Surgery-related complications are considered a crucial factor in deciding on a surgical procedure. Our pooled data suggest that CP has the highest complication rate. Remarkably, almost all previous meta-analyses only statistically analysed the incidence of dysphagia [20, 21, 23, 25-33]. Our results indicated that the incidence of dysphagia, kyphosis and ASD was closely associated with the choice of the type of internal fixation device. Undoubtedly, previous studies have concluded that the incidence of dysphagia is significantly higher in ACDF with a plate than that without a plate [10, 23]. The most likely reason for this is that the anterior plate after ACDF may directly compress and irritate the oesophagus and the surrounding soft tissues [9, 10, 88, 89]. Furthermore, intraoperative placements of the plate require more retraction of the oesophagus, which may be another reason for the high incidence of dysphagia [90]. Rigorous fixation should be compensated for the hypermobility of the adjacent segment after fusion [91]. This may be one of the major sources of developing ASD in PCA. In choosing the CA, stand-alone cages have issues of subsidence and local kyphosis at the index level [92]. Kyphosis at the index level may aggravate the degenerative changes in adjacent levels [93]. Considering that dysphagia accounts for a large proportion of complications, a consistent conclusion of total complications can be reached. More importantly, considering the high incidence of ASD in CP (6.35%) and PCA (3.55%), they should be carefully deliberated before the selection. Therefore, our study more comprehensively synthesises all existing evidence to provide simultaneous information regarding the rank of these four fixation systems.
5. LIMITATIONS
However, like many other meta-analyses, this study has some limitations. First, publication bias was inevitable for our meta-analysis, only including English publications. Second, a small proportion of the included studies were RCTs. Therefore, more RCTs would be needed for effectiveness and safety. Finally, different treatment centres had various surgical indications and technologies, which could be an essential heterogeneity source and thus making it challenging to compare the efficacy and complication of different surgeries. Nevertheless, given the high quality of the included studies, the results of our comparison are sufficiently convincing.
CONCLUSION
In conclusion, despite the second-ranking spectrums of the un-fusion rate, Zero-P could still be recommended for its second-ranking spectrums of the NDI score improvement efficacy, cervical lordosis correction and reduction of subsidence rate, with the least ranking of complications. Notably, the high incidence of ASD should be carefully considered before choosing CP and PCA. We would like to emphasise that this recommendation is based on low evidence as most of the available trials were retrospective. Therefore, well-designed RCTs are needed to obtain robust results to make any practice recommendations.
LIST OF ABBREVIATIONS
CP | = Cage With Plate |
PCA | = Polyether Ether Ketone Cage Alone |
SSC | = Self-locking Cage |
ASD | = Adjacent Segment Disease |
ACDF | = Anterior Cervical Discectomy And Fusion |
RCTs | = Randomised Controlled Trials |
SUCRA | = Surface Under The Cumulative Ranking Curves |
NMA | = Network Meta-analysis |
NDI | = Neck Disability Index |
PRISMA | = Preferred Reporting Items for Systematic Reviews and NMA |
NOS | = Newcastle-Ottawa Scale |
PSRF | = Potential Scale Reduction Factor |
CONSENT FOR PUBLICATION
Not applicable.
STANDARDS OF REPORTING
PRISMA guidelines and methodology were followed.
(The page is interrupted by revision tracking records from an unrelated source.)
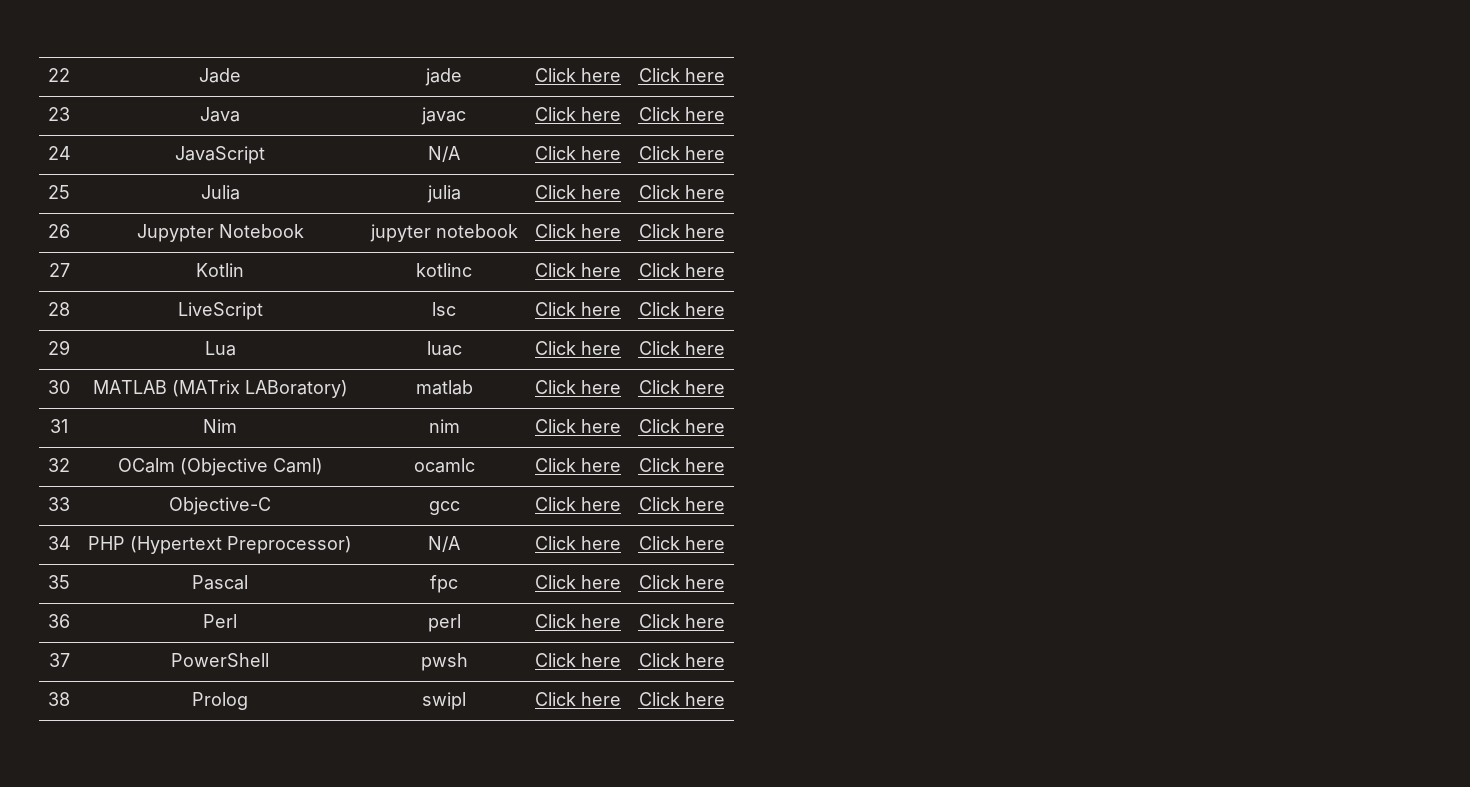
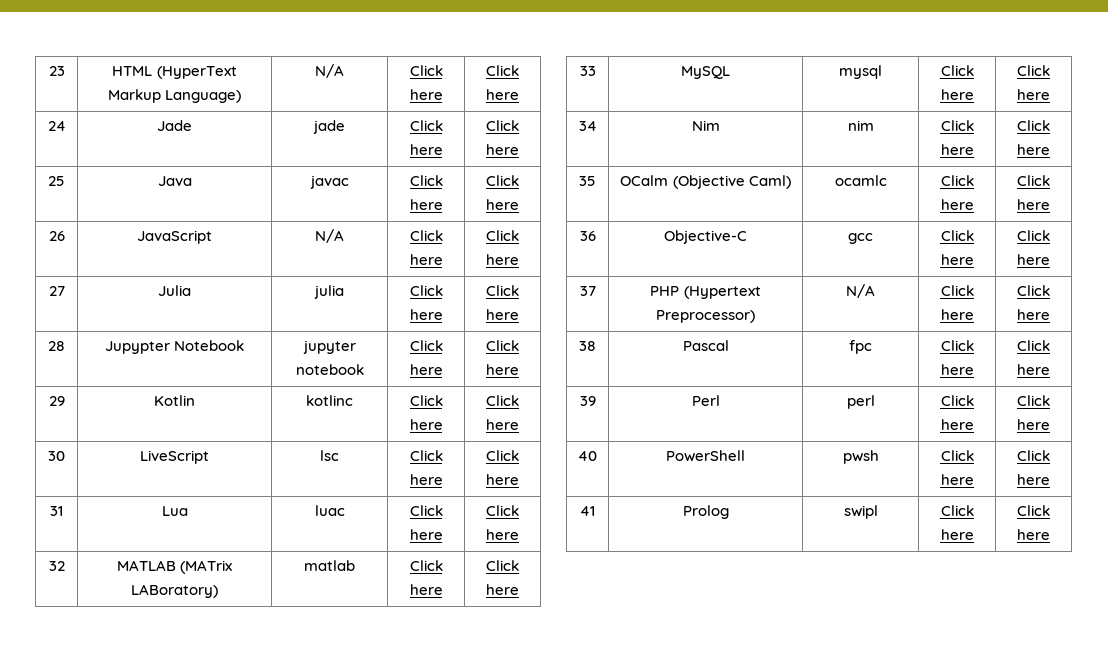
[48,68,70,82] 22 -> [48,66,65,76] [112,66,237,79] [107,89,242,103] [315,64,344,78] [409,65,443,76] [409,89,443,100] [486,65,519,76] [486,89,519,100] [47,121,66,131] 23 | HTML (HyperText Markup Language) | N/A | Click here | Click here // 24
[48,107,70,121] 23 -> [48,176,65,186] 25
[47,146,71,160] 24 -> [48,231,65,241] 26
[48,185,70,199] 25 -> [48,286,65,296] 27
[48,224,70,238] 26 -> [48,341,65,351] 28
[48,263,70,277] 27 -> [48,396,65,406] 29
[48,302,70,316] 28 -> [48,451,65,461] 30
[48,340,70,355] 29 -> [50,506,63,516] 31
[48,380,70,394] 30 -> [48,561,65,571] 32
[50,419,68,433] 31 -> [579,66,596,76] [681,66,730,79] [839,65,882,79] [940,65,974,76] [940,89,974,100] [1017,65,1050,76] [1017,89,1050,100] [578,121,597,131] 33 | MySQL | mysql | Click here | Click here // 34
[48,458,70,472] 32 -> [579,176,596,186] 35
[48,497,70,511] 33 -> [579,231,596,241] 36
[47,536,71,550] 34 -> [579,286,596,296] 37
[48,575,70,589] 35 -> [579,341,596,351] 38
[48,614,70,628] 36 -> [579,396,596,406] 39
[48,653,70,667] 37 -> [578,451,597,461] 40
[48,692,70,706] 38 -> [580,506,595,516] 41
AVAILABILITY OF DATA AND MATERIALS
All data generated or analysed during this study are included in this published article.
CONFLICT OF INTEREST
The authors declare that they have no competing interests.
FUNDING
The authors gratefully acknowledge the financial support from the National Major Scientific and Technological Special Project for the ‘National New Drug Innovation Program’ during the Thirteenth Five-Year Plan Period (2017ZX0 9304003) and the Guangzhou Municipal Science and Technology Project (202102080222).
ACKNOWLEDGEMENTS
Declared none.
SUPPLEMENTARY MATERIAL
PRISMA checklist is available as supplementary material on the publisher’s website along with the published article.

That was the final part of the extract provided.